Compute the number of days between paired start and end dates. By hand, parse each ISO string to a datetime.date and subtract to get a timedelta; .days extracts the whole-day count. With pandas, subtract two datetime64 Series to get a timedelta Series, then .dt.days gives the integer day counts.

By hand

With pandas

pd.to_datetime(df['end']) - pd.to_datetime(df['start']) subtracts the two datetime64 columns, yielding a timedelta64 Series. .dt.days extracts the integer day count.

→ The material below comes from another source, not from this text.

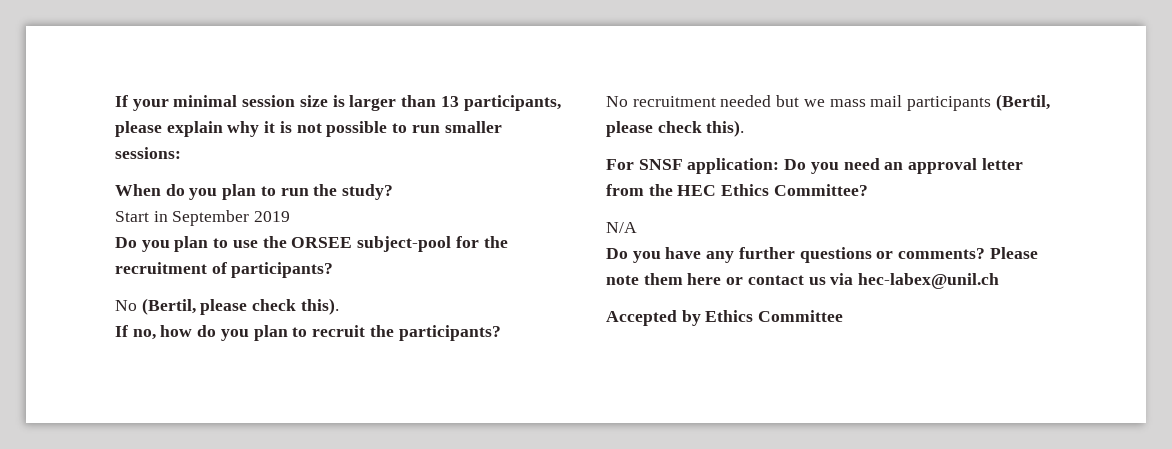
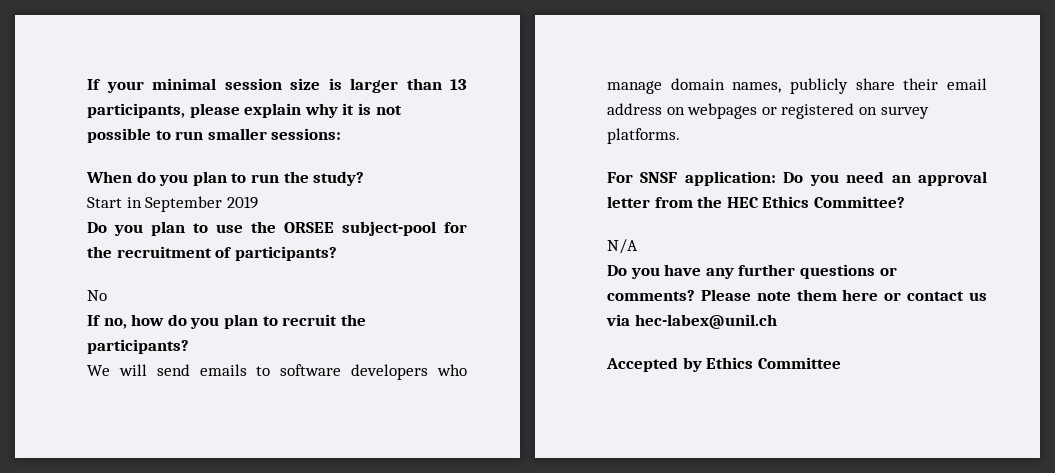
- No (Bertil, please check this).
+ No
- No recruitment needed but we mass mail participants (Bertil, please check this).
+ We will send emails to software developers who manage domain names, publicly share their email address on webpages or registered on survey platforms.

The result dtype is int64 — no NaN, no float upcast.

naive.py
import datetime
starts = ['2024-01-05', '2024-03-15', '2024-06-01', '2024-09-10']
ends   = ['2024-01-19', '2024-03-22', '2024-06-30', '2024-10-08']
result = []
for i in range(len(starts)):
    s = datetime.date.fromisoformat(starts[i])
    e = datetime.date.fromisoformat(ends[i])
    result.append((e - s).days)
print('RESULT:', result)
library.py
import pandas as pd
from dalib.display import set_display
set_display()

starts = ['2024-01-05', '2024-03-15', '2024-06-01', '2024-09-10']
ends   = ['2024-01-19', '2024-03-22', '2024-06-30', '2024-10-08']
df = pd.DataFrame({'start': starts, 'end': ends})
d = (pd.to_datetime(df['end']) - pd.to_datetime(df['start'])).dt.days
result = d.tolist()
print('index:', d.index.tolist())
print('dtype:', d.dtype)
print('values:', d.tolist())
print('RESULT:', result)
index: [0, 1, 2, 3]
dtype: int64
values: [14, 7, 29, 28]
RESULT: [14, 7, 29, 28]

Implementation notes

  • ISO format (YYYY-MM-DD) is used throughout to avoid locale-ambiguous parsing. pd.to_datetime handles it unambiguously regardless of system locale; for non-ISO inputs use format= explicitly.
  • .dt.days gives whole days only — the fractional-day part (from non-midnight timestamps) is discarded. Use .dt.total_seconds() and divide if sub-day precision matters.
  • d.tolist() on an int64 Series returns Python int values; naive timedelta.days is also a Python int — RESULT matches without any conversion.
  • Cross-reference: diff-previous-row (python-pandas ch09) for the row-to-row lag pattern (each row vs the previous) vs the explicit paired subtraction here.